The association’s approach of education is based on the research field that represent a “model” for School, because it is made of collaborative projects, cooperation, international opening, etc. During the first lockdown, while the students were taking their lessons from home, the ambassador teachers and Savanturiers scientists’ mentors imagined scientific challenges for the students to resolve. The children enjoyed solving them alone, in teams or even with their family. This fun and original approach has quickly won over children and parents, who were even asking for more.
3. AI allows to individualize learning experience
In the education field, artificial intelligence offers many opportunities, including personalizing learning paths according to the learners’ profiles. This individualization results of the collection and analysis of data generated by the student in a learning situation or collected by the teacher in a dedicated tool. It is then possible to know the students’ cognitive profile, their weaknesses and strengths, to recommend adapted educational resources, to identify the most effective resources adapted to their progress, etc.
Students are allowed to learn and progress at their own pace and according to their learner profile. The French Ministry of Education is currently conducting innovation partnerships on artificial intelligence with private companies to test possibilities offered by AI. These tools take advantage of the potential of new technologies while keeping the human being at the heart of the system: they support and assist the teacher on a daily basis, but the teacher keeps control over his pedagogical choices.
Ultimately, the traditional school model may have to evolve towards a blended learning experience. Digital tools will be used for the lessons, to manage the classroom and to assist the teacher. But human connection and social learning will always stay at the heart of the 21st century school.

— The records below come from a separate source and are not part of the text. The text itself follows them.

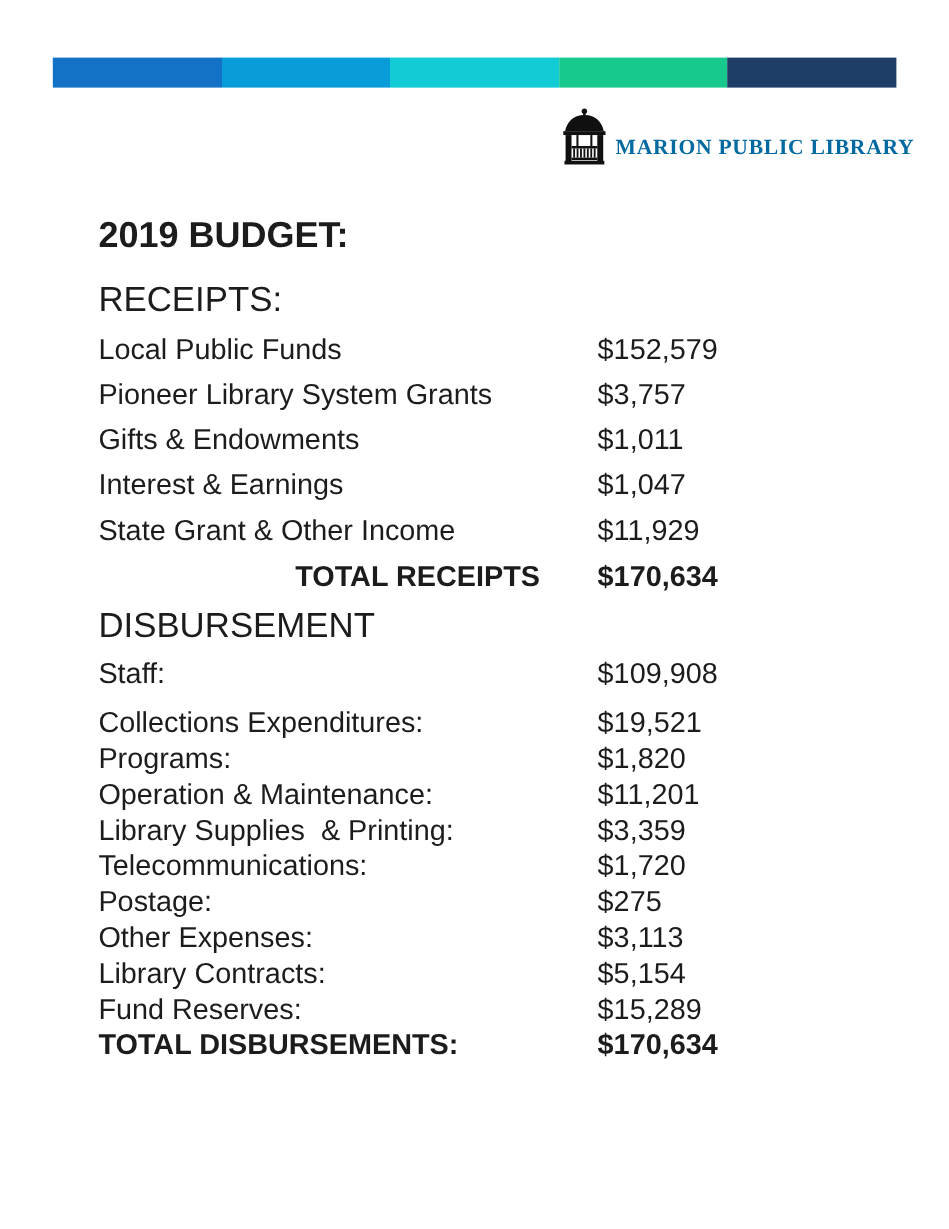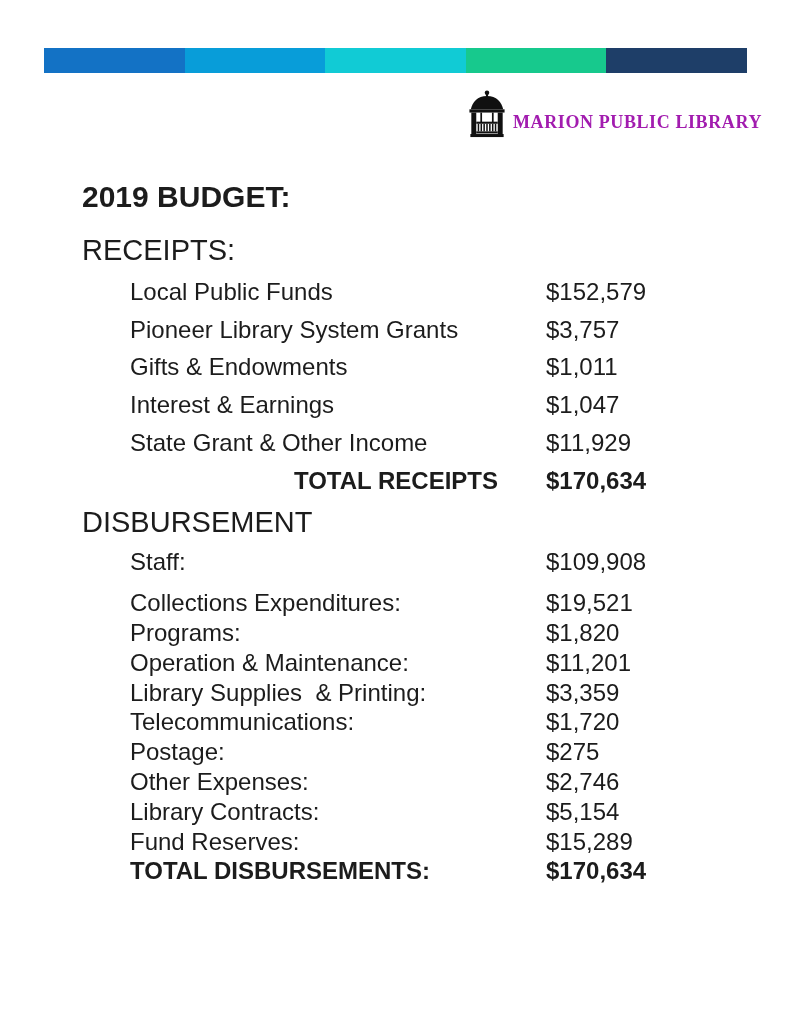--- a/index.html
+++ b/index.html
@@ -31,40 +31,40 @@
     position: absolute; left: 468px; top: 89px;
     display: flex; align-items: flex-end; gap: 7px;
   }
   .logo svg { width: 38px; height: 49px; display: block; }
   .logo-text {
     font-family: "Liberation Serif", serif;
     font-weight: 700;
     font-size: 18px;
     letter-spacing: 0.6px;
     white-space: nowrap;
-    color: #a21caf;
+    color: #0369a1;
     padding-bottom: 5px;
   }
 
   
   .content {
     position: absolute; left: 82px; top: 182px; width: 620px;
   }
   .budget-heading {
     font-size: 30px; font-weight: 700; line-height: 1;
     margin: 0 0 21px 0;
   }
   .section-heading {
     font-size: 29px; font-weight: 400; line-height: 1.2;
     margin: 0 0 10px 0;
   }
   .disb-heading { margin-bottom: 9px; }
   .budget-row {
     position: relative;
-    font-size: 24px; line-height: 1.2; margin-left: 48px;
+    font-size: 24px; line-height: 1.2;
   }
   .row-label { white-space: pre-wrap; }
   .row-value { position: absolute; left: 416px; top: 0; white-space: nowrap; }
   .receipts-rows .budget-row { margin-bottom: 9px; }
   .receipts-total { margin-bottom: 9px; }
   .disb-rows .budget-row { margin-bottom: 1px; }
   .disb-rows .budget-row:first-child { margin-bottom: 12px; }
   .total-row { font-weight: 700; }
   .receipts-total .row-label { display: inline-block; width: 368px; text-align: right; }
   .disb-total .row-label { display: inline-block; width: 315px; text-align: left; }
@@ -128,21 +128,21 @@
 
     <div class="section-heading disb-heading">DISBURSEMENT</div>
     <div class="rows disb-rows">
         <div class="budget-row"><span class="row-label">Staff:</span><span class="row-value">$109,908</span></div>
         <div class="budget-row"><span class="row-label">Collections Expenditures:</span><span class="row-value">$19,521</span></div>
         <div class="budget-row"><span class="row-label">Programs:</span><span class="row-value">$1,820</span></div>
         <div class="budget-row"><span class="row-label">Operation &amp; Maintenance:</span><span class="row-value">$11,201</span></div>
         <div class="budget-row"><span class="row-label">Library Supplies  &amp; Printing:</span><span class="row-value">$3,359</span></div>
         <div class="budget-row"><span class="row-label">Telecommunications:</span><span class="row-value">$1,720</span></div>
         <div class="budget-row"><span class="row-label">Postage:</span><span class="row-value">$275</span></div>
-        <div class="budget-row"><span class="row-label">Other Expenses:</span><span class="row-value">$2,746</span></div>
+        <div class="budget-row"><span class="row-label">Other Expenses:</span><span class="row-value">$3,113</span></div>
         <div class="budget-row"><span class="row-label">Library Contracts:</span><span class="row-value">$5,154</span></div>
         <div class="budget-row"><span class="row-label">Fund Reserves:</span><span class="row-value">$15,289</span></div>
       </div>
 
     <div class="budget-row total-row disb-total">
       <span class="row-label">TOTAL DISBURSEMENTS:</span>
       <span class="row-value">$170,634</span>
     </div>
   </div>
 

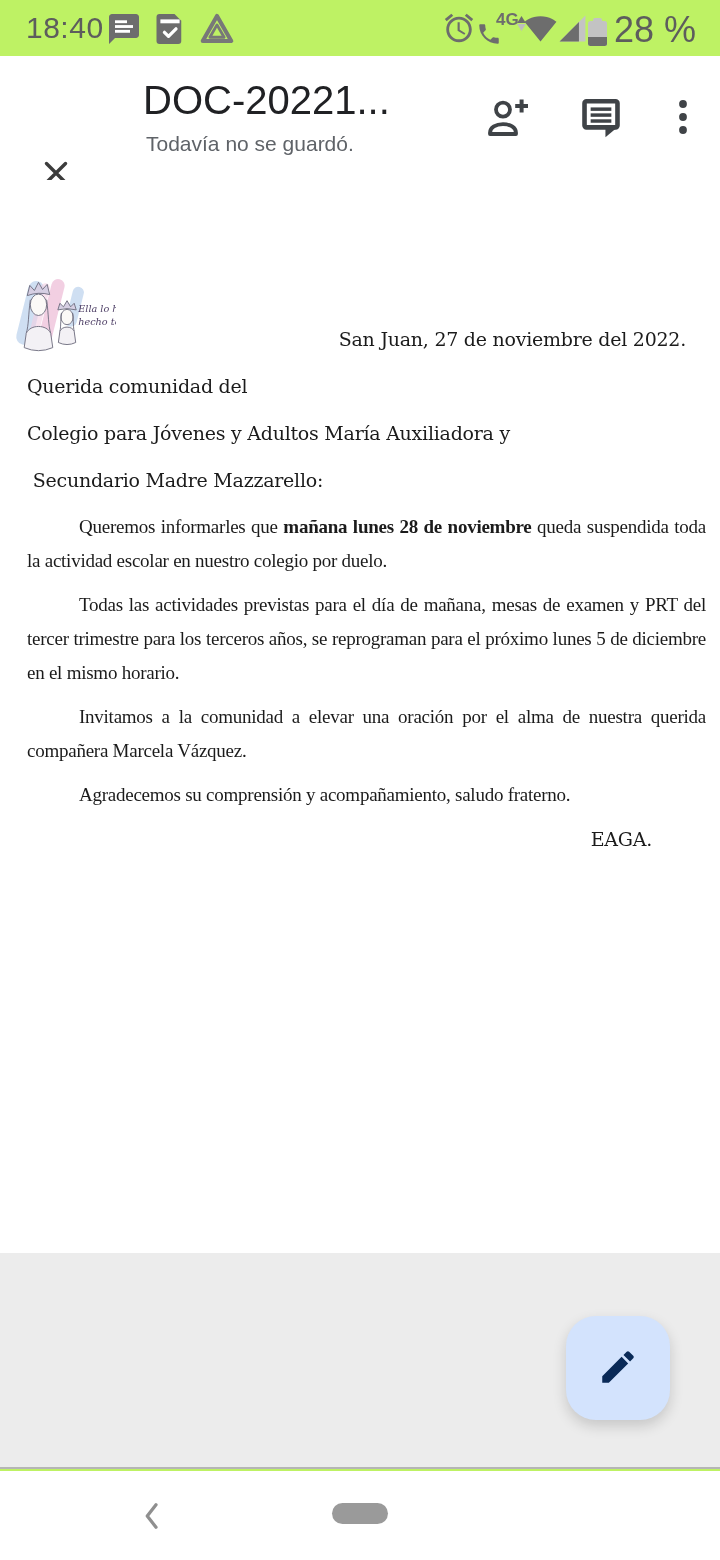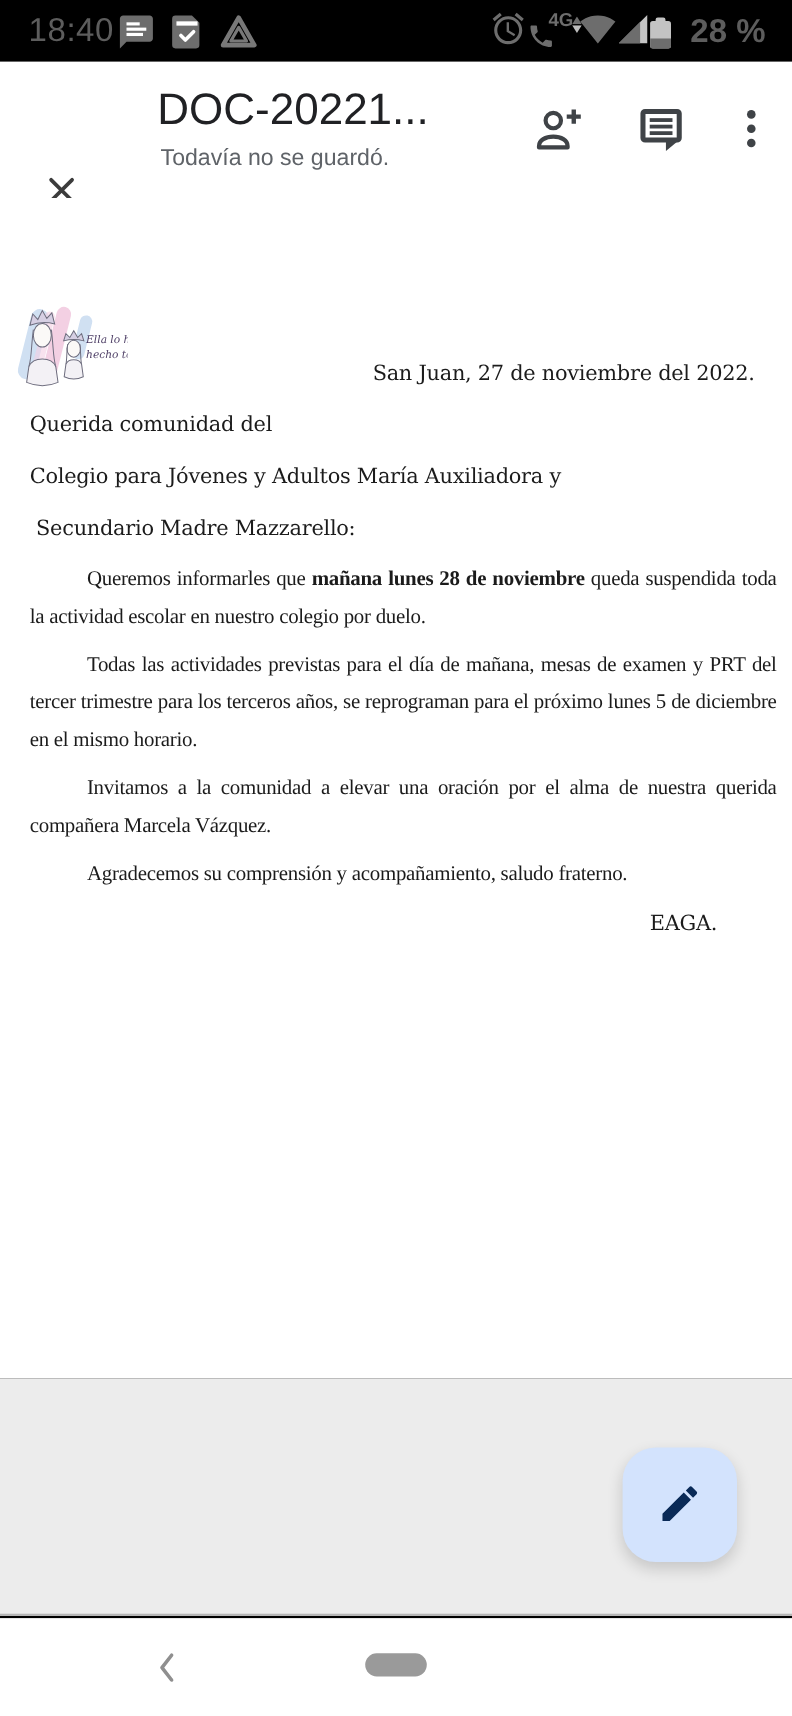--- a/index.html
+++ b/index.html
@@ -1,25 +1,25 @@
 <!DOCTYPE html>
 <html><head>
 <meta charset="utf-8">
 <style>
   * { box-sizing: border-box; margin: 0; padding: 0; }
   html,body { background:#fff; }
   body { font-family: "Liberation Sans", sans-serif; }
-  .screen { position:relative; width:720px; height:1560px; background:#000000; overflow:hidden; }
+  .screen { position:relative; width:720px; height:1560px; background:#bef264; overflow:hidden; }
 
   
   .status-bar { position:absolute; left:0; top:0; width:720px; height:56px; }
   .sb-time { position:absolute; left:26px; top:11px; font-size:30px; color:#5d5d5d; letter-spacing:.5px; }
   .sb-left-icons { position:absolute; left:106px; top:10px; display:flex; gap:10px; align-items:center; }
   .sb-right { position:absolute; right:24px; top:9px; display:flex; align-items:center; gap:0; }
-  .sb-pct { font-size:30px; color:#5d5d5d; margin-left:18px;font-weight:bold; }
+  .sb-pct { font-size:36px; color:#5d5d5d; margin-left:7px; }
   .battery { position:relative; width:19px; height:28px; margin-top:3px; }
   .battery .cap { position:absolute; left:5px; top:0; width:9px; height:4px; background:#c3c3c3; border-radius:2px 2px 0 0; }
   .battery .bod { position:absolute; left:0; top:3px; width:19px; height:25px; background:#c3c3c3; border-radius:2.5px; overflow:hidden; }
   .battery .lvl { position:absolute; left:0; bottom:0; width:100%; height:9px; background:#6d6d6d; }
   .net-4g { position:relative; width:48px; height:36px; }
   .net-4g svg.hand { position:absolute; left:0; bottom:1px; }
   .net-4g .fourg { position:absolute; left:20px; top:-2px; font-size:17px; font-weight:bold; color:#6d6d6d; }
   .net-4g .arrows { position:absolute; right:-2px; top:4px; display:flex; flex-direction:column; gap:1px; }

1 There are more than 5 billion connected objects in the world today and it is estimated that there will be 50 billion by 2020. 97% of young people between the ages of 12 and 19 own a cell phone, a technological jewel whose computing power is one hundred times greater than the computers on board Apollo 11 to reach the moon in 1969. They carry it everywhere with them: in the street, in the transportation, in leisure places, in cafes… One would tend to think that they are listening to music, playing games or sending text messages. However, in today’s world, the smartphone is increasingly used to search for information and acquire knowledge, including in the classroom, where its use despite many misgivings, is developing.
2 According to a study of 2300 Canadian preschoolers: “Screen-time is associated with inattention problems in preschoolers: Results from the CHILD birth control study” in PLOS ONE.
3 Przybylski et Weinstein, « A Large-Scale Test of the Goldilocks Hypothesis », p. 209–210.
4 Virtual worlds and school – Educational engineering files, n° 65, March, 2009, p. 16-17
5 « Le numérique, de nouvelles propositions pour l’éveil culturel des enfants ? », The Conversation, l’expertise universitaire, l’exigence journalistique.